A visão que (ainda) nos falta
A revista dedicada ao turismo, “Publituris”, publicou, a 20 Junho do corrente ano, um artigo de opinião, de Sílvia Dias, com o título, em epígrafe.
Um artigo que merece ser transcrito e de leitura atenta, que nos ajuda na reflexão, a nós, habitantes desta ilha, que tem no turismo, actividade centenária, um contributo significativo para o seu PIB, e que urge, que também se reflita na sua qualidade de vida.
“Num tempo em que tantos destinos parecem correr atrás de todos os públicos, vale a pena perguntar: e se o segredo estivesse, precisamente, em não o fazer?
A ideia de que devemos agradar a todos é sedutora. Garante aviões cheios, números robustos e aquela confortável sensação de sucesso. Mas essa lógica — de quantidade em vez de qualidade — tem um preço. E não é baixo.
Porque quando um destino perde o foco, perde também a sua força. E, aos poucos, vai-se diluindo até deixar de ser único.
Há sinais que não enganam: natureza pisada sem remorso, tradições moldadas ao gosto do visitante, identidade empacotada e servida em experiências “autênticas” com hora marcada.
E, no meio disto tudo, uma inquietação: para onde vamos? Para quem estamos a construir o futuro?
É aqui que entra a importância da visão — não como mero exercício estratégico, mas como compromisso com aquilo que o destino quer ser.
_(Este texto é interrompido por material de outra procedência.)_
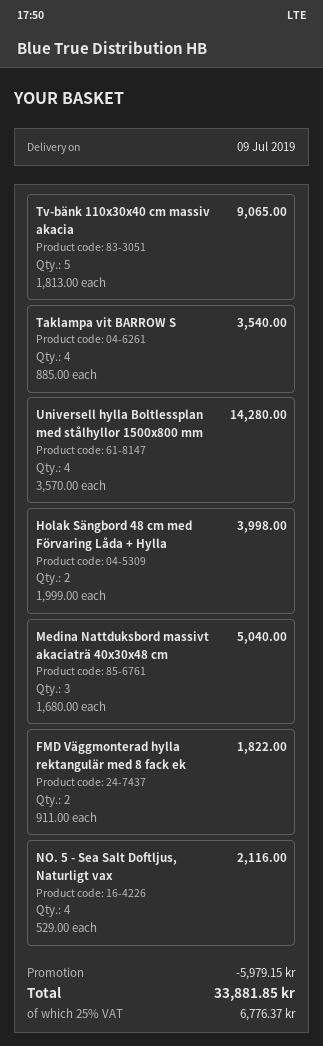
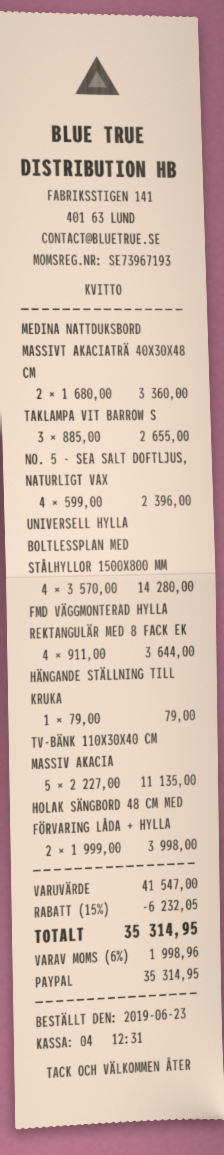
Tv-bänk 110x30x40 cm massiv akacia: 5 x 1813.00 = 9065.00 -> 5 x 2227.00 = 11135.00
Taklampa vit BARROW S: 4 x 885.00 = 3540.00 -> 3 x 885.00 = 2655.00
Medina Nattduksbord massivt akaciaträ 40x30x48 cm: 3 x 1680.00 = 5040.00 -> 2 x 1680.00 = 3360.00
FMD Väggmonterad hylla rektangulär med 8 fack ek: 2 x 911.00 = 1822.00 -> 4 x 911.00 = 3644.00
NO. 5 - Sea Salt Doftljus, Naturligt vax: 4 x 529.00 = 2116.00 -> 4 x 599.00 = 2396.00
HÄNGANDE STÄLLNING TILL KRUKA: none -> 1 x 79.00 = 79.00
discount: 5979.15 -> 6232.05
tax: 25% = 6776.37 -> 6% = 1998.96
total: 33881.85 -> 35314.95

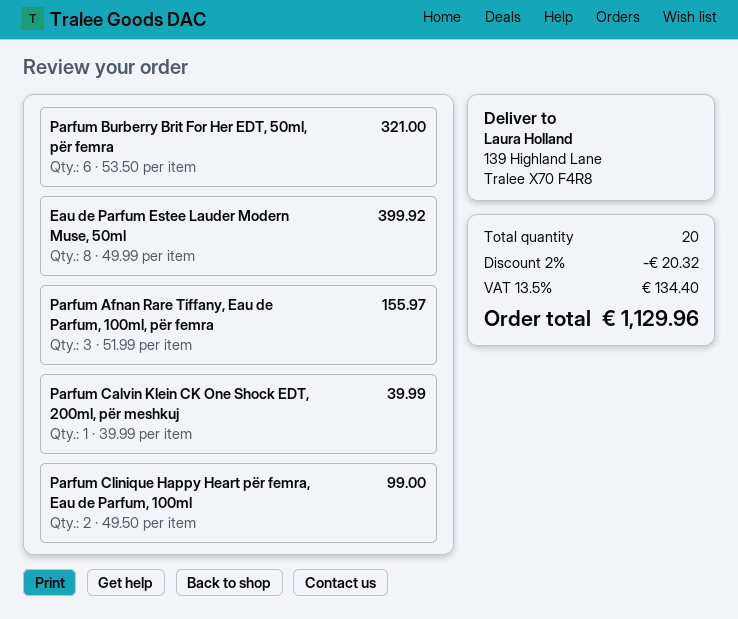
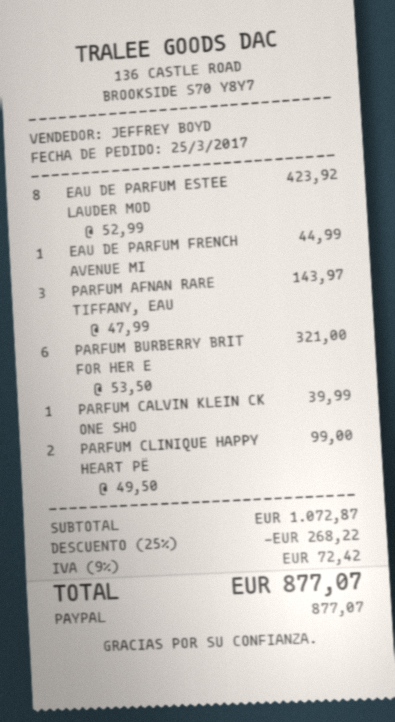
Eau de Parfum Estee Lauder Modern Muse, 50ml: 8 x 49.99 = 399.92 -> 8 x 52.99 = 423.92
Parfum Afnan Rare Tiffany, Eau de Parfum, 100ml, për femra: 3 x 51.99 = 155.97 -> 3 x 47.99 = 143.97
EAU DE PARFUM FRENCH AVENUE MI: none -> 1 x 44.99 = 44.99
discount: 2% = 20.32 -> 25% = 268.22
tax: 13.5% = 134.40 -> 9% = 72.42
total: 1129.96 -> 877.07

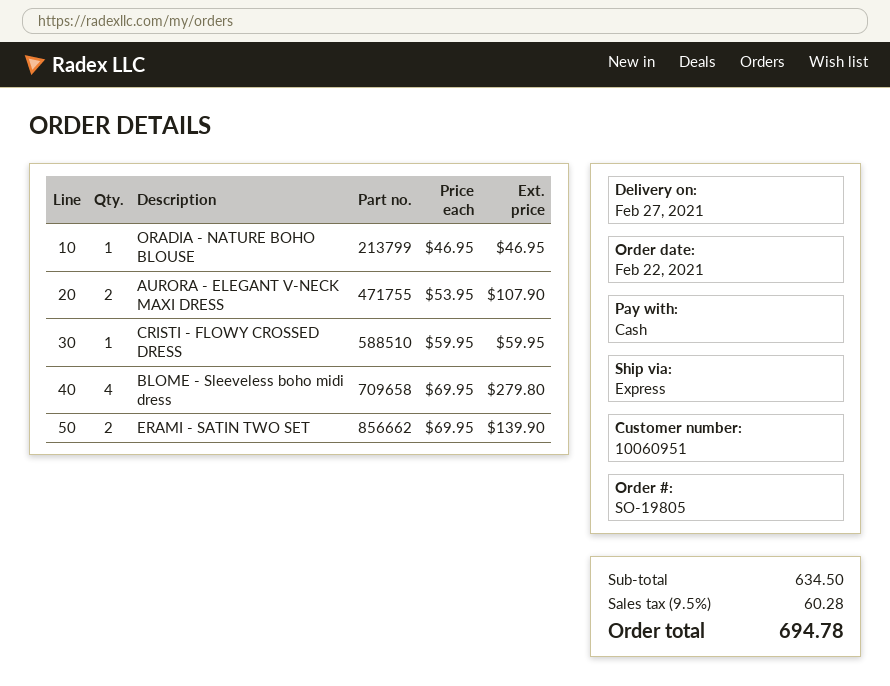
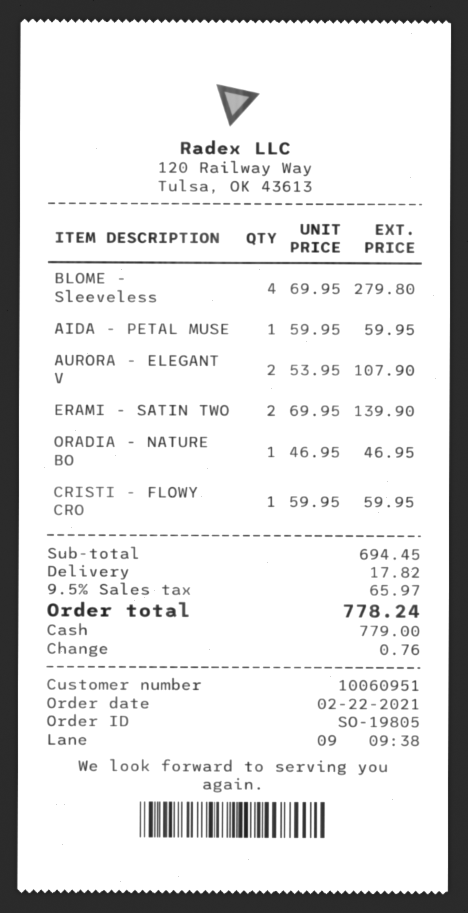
AIDA - PETAL MUSE: none -> 1 x 59.95 = 59.95
subtotal: 634.50 -> 694.45
shipping: none -> 17.82
tax: 9.5% = 60.28 -> 9.5% = 65.97
total: 694.78 -> 778.24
Visão é ter rumo, é saber quem se quer atrair e, sobretudo, quem se está disposto a dispensar. Porque sim, às vezes é preciso dizer “não”. Não a propostas tentadoras, mas desalinhadas. Não ao turista que não vê o destino, apenas o preço do voo. Não à transformação do local num produto de supermercado.
Foco é isso mesmo: a coragem de escolher. De abdicar de ser tudo para todos, e de assumir um posicionamento claro. De querer menos gente, mas melhor. Visitantes que fiquem mais tempo, que se envolvam mais, que deixem mais valor e menos rasto.
Gente que compreende — e respeita — aquilo que faz de um destino algo especial.
E sejamos claros: atrair públicos de maior poder económico não é elitismo. É inteligência estratégica. São esses visitantes que puxam pela qualidade, que consomem com critério, que não vêm apenas gastar menos — vêm viver mais. São os que voltam, que recomendam, que contribuem para a economia local sem a esgotar.
Pelo contrário, a massificação pode parecer um sucesso, mas é uma armadilha. Enche no curto prazo, esvazia no longo. E, pior, corrói. Corrói a paisagem, as tradições, o carácter. Há destinos — nem é preciso ir longe — que já começam a sentir esse desgaste. Que se debatem entre o fascínio do crescimento e a angústia da descaracterização. Entre ser destino de todos… ou ser um destino com identidade.
Há ainda outra armadilha: confundir crescimento com progresso. Nem todas as novas rotas são sinal de sucesso. Nem todas as camas adicionadas são sinónimo de desenvolvimento. A obsessão por mais — mais voos, mais turistas, mais unidades de alojamento — pode acabar por minar aquilo que realmente importa: os proveitos gerados, a conectividade com valor, a qualidade da experiência. Porque turismo sustentável é aquele que cria riqueza sem destruir o lugar que a gera.
E, nesse processo, importa reconhecer os desequilíbrios: enquanto o crescimento hoteleiro continua a ser regulado com cuidado, outras formas de alojamento — como o AL — multiplicam-se muitas vezes sem critério, sob licenciamento habitacional, mas com impacto real na vivência dos destinos. Não se trata de travar, mas de pensar.
E regular com visão.
A verdade é que nem tudo o que reluz é bom turismo. Um destino com alma não se constrói com “likes” nem com números. Constrói-se com visão, com coerência e com a tal coragem de seguir um caminho próprio — ainda que mais difícil.
Hoje, mais do que nunca, precisamos de parar para pensar. Porque o futuro não se constrói com slogans, mas com escolhas. E talvez esteja na hora de escolher menos barulho e mais essência. Menos multidão e mais valor. Menos concessões e mais autenticidade.
Se queremos que o destino continue a ser especial, temos de tratá-lo como tal. E isso começa por termos a visão de perceber que o caminho fácil pode ser o mais perigoso.
E que nem todos os visitantes são um bom negócio.
O desafio está lançado. Resta saber se vamos ter a coragem de o enfrentar.”